Soledad llora y grita, pero sus gritos no sepultan las palabras de su madre, que insiste en que no habrá boda. Ya se lo dijo muchas veces durante ese año, pero Soledad no puede creerle. Ya le dijo que Juan se fue, que no volverá, pero Soledad le dice que estaba hablando por teléfono con él y empieza a gritarle que está loca.
A veces Erminda se comportaba como si no entendiera que su hija está demente, y que se refugió en el delirio de casarse con Juan.
Es que Soledad nunca pudo tolerar la imagen de su Juan en la tumba que cavaba su propia madre. No pudo asimilar la imagen de Erminda vestida con la sangre de Juan, y armada con una cuchilla en la mano, la misma que luego arrojaría a la tumba de quién hubiese sido su yerno. Cuando Erminda fue sorprendida por Soledad, luego de haber asesinado a Juan, no le dijo nada, sólo esperó que se recuperara del desmayo. Es paradójico saber que cuando Soledad recuperó la conciencia, el horror hizo que la perdiera para siempre.
Pero Erminda no sabía que la mente humana es maquiavélica. La mente no conoce, o no quiere conocer, u olvida qué es la realidad. La mente elabora razones, crea novelas, construye delirios sólo para hacer más tolerables las imposibilidades. Y la muerte es la imposibilidad de la vida, y Soledad lo supo sin saberlo.
A partir de ese día, la joven empezó a manifestar su locura dormida. Empezó a creer que nada malo había pasado. Empezó a creer que el casamiento ocurriría, tal como lo habían planeado.
Cuando la tormenta empieza, las moscas también quieren huir. Vuelan y vuelan, hasta que chocan contra una ventana. Algunas juegan sobre el vidrio, otras caen rendidas. Las palabras son ventanas que nos permiten mirar un mundo que es irreal.

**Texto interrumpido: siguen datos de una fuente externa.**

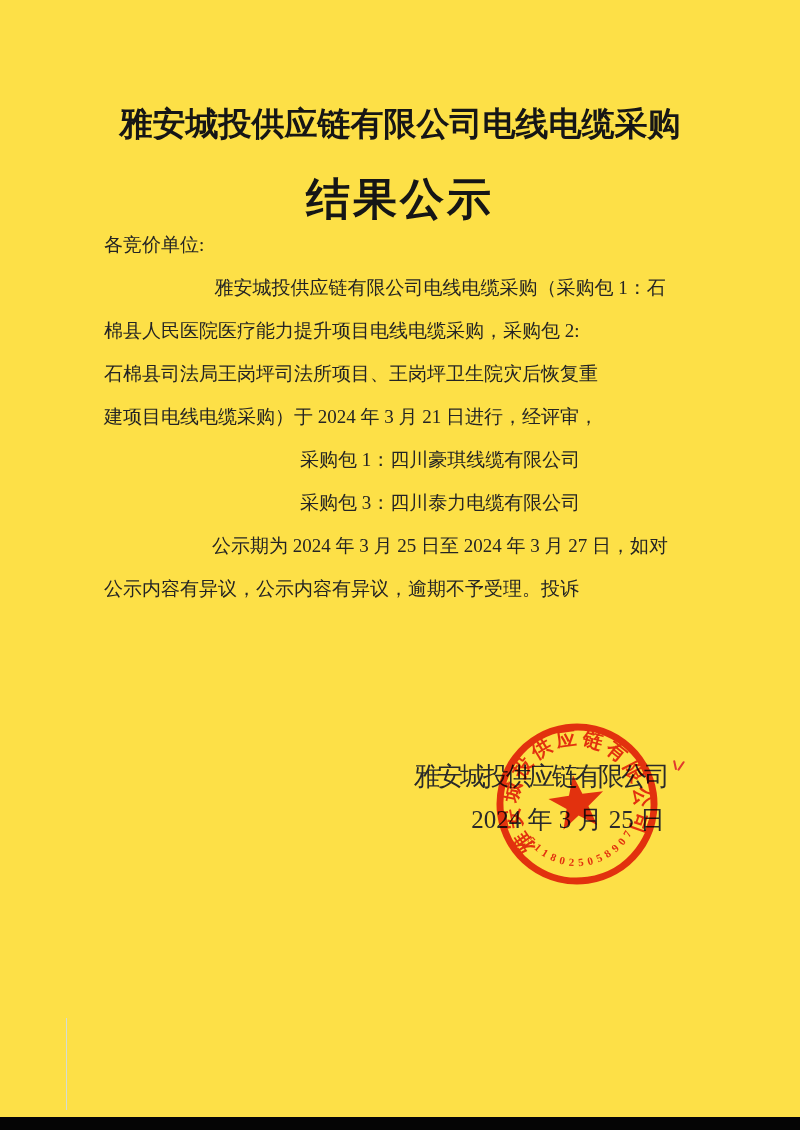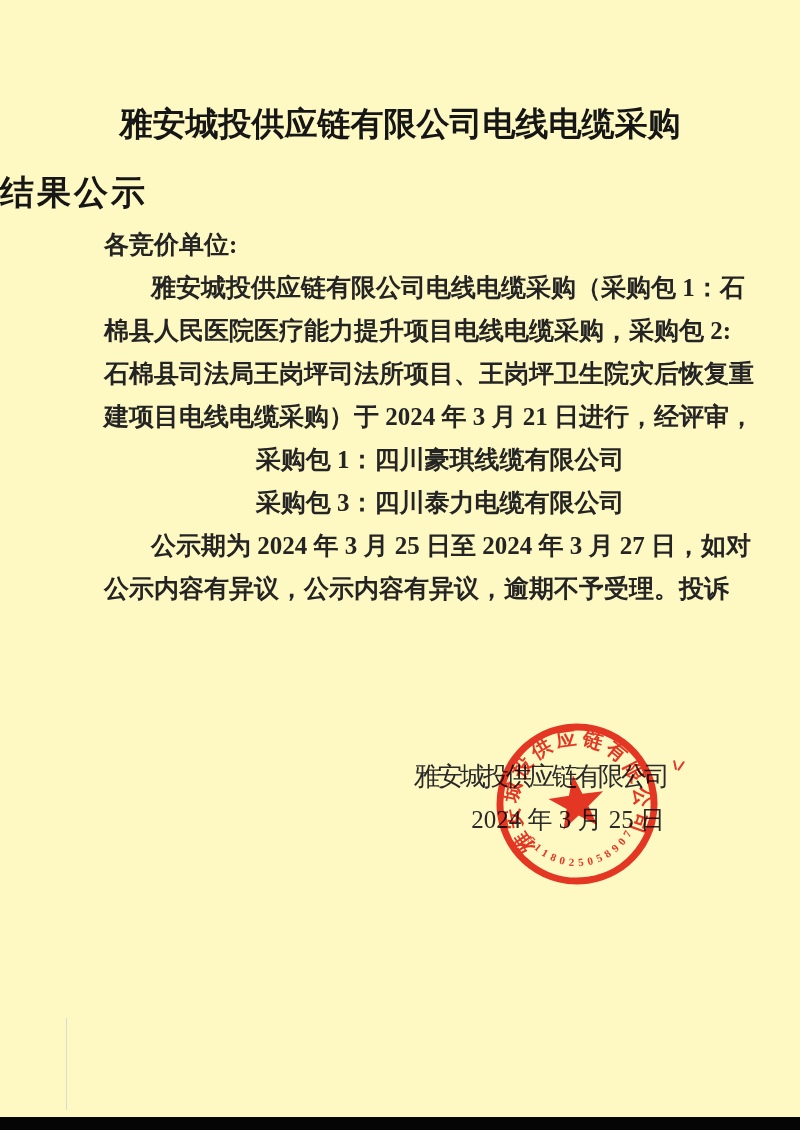"雅安城投供应链有限公司电线电缆采购" .page { background: #fef9c3 -> #fde047 }
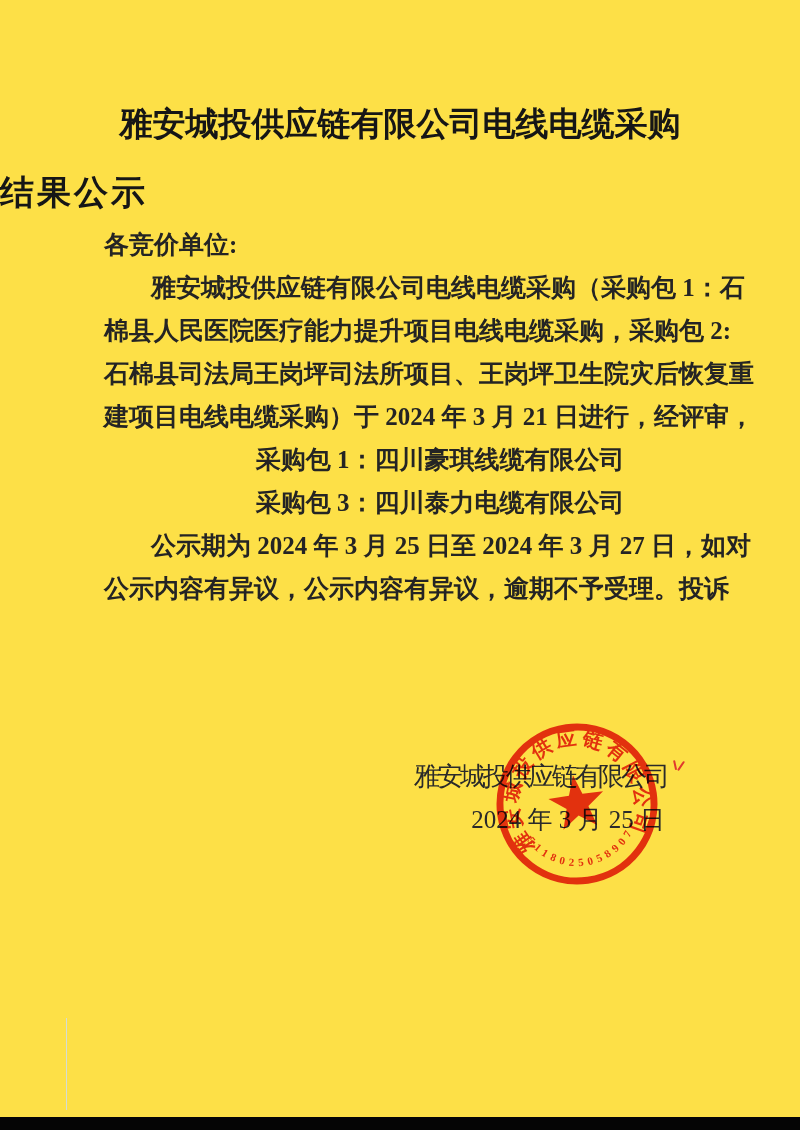"结果公示" .title2 { font-size: 34px -> 44px; text-align: none -> center }
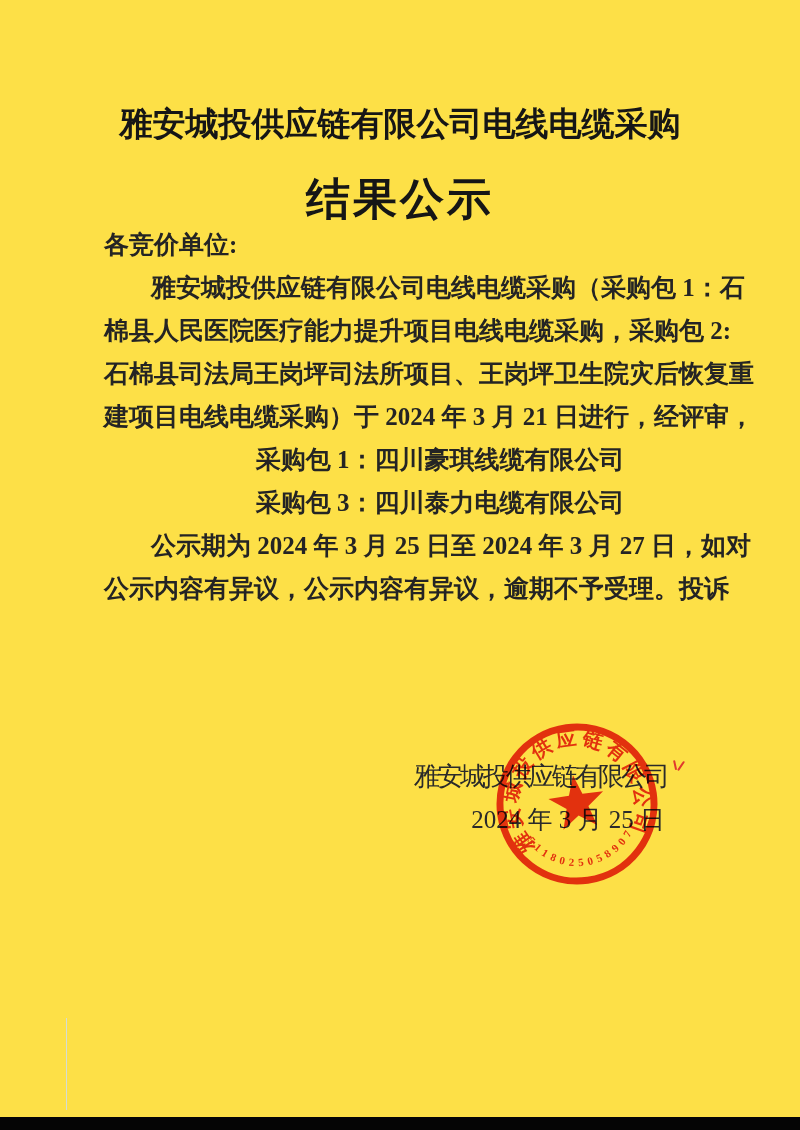"各竞价单位:" .body-block { font-size: 25px -> 19px; font-weight: bold -> none }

Las palabras de Erminda no eran palabras, sino que eran un acto, pues desnudaban ese mundo real. Las palabras de Erminda rompían los vidrios sobre los ojos de Soledad, que ahora sangraban lágrimas. Y la joven, como una mosca, se golpeaba duramente y ya no quería volar.
Contra la realidad se pueden hacer dos cosas: negarla o transformarla. Soledad ya había negado, hasta que su madre la había denunciado. Erminda le había arrancado los párpados, obligándola a ver, sin saber que pagaría caro por hacerlo. Ahora Soledad quería transformar la realidad. Ahora Soledad quería romper el mundo. Ahora Soledad estaba ahorcando a esa madre, que tanto la había asfixiado. Es que uno siempre termina por hacer lo que le hicieron a uno.
Los policías no encontraron palabras para describir el mundo que encontraron. Erminda yacía sin vida al costado del teléfono. Las moscas se paseaban por su boca y sus ojos abiertos. Y el olor los penetraba hasta que, el más débil de ellos, terminó por vomitarlo. Pero las grandes tragedias se dan por la suma de acontecimientos que las desencadenan. Y aquella pieza de dominó que se pudría junto al teléfono, era sólo la última en caer y al mismo tiempo, la que había iniciado la caída de todas las otras.
Ya lo he dicho. Las moscas, esos ángeles del demonio, están de fiesta. El hedor las convoca al lugar al cuál nadie va por propia voluntad. Los dos policías lo saben y continúan siguiendo a las moscas hasta la parte trasera de la casa. Allí encuentran a Soledad, con su vestido de novia manchado por su propia orina. Allí está la novia, con las uñas rotas y los dedos infectados. Sus manos están llenas de la tierra que, con tanto esmero, ha cavado. Allí está Soledad, abrazada a los restos del cuerpo del que hubiese sido su esposo, sino se hubiese entrometido la madre. Ahí están pudriéndose los cadáveres de la madre y del prometido. También el del Padre, aunque eso se supo mucho después. Y ahí está la joven, viva aún, pero con la mirada perdida. Allí está la novia Soledad, esposada a un cadáver que sólo tiene para darle sus gusanos y sus moscas.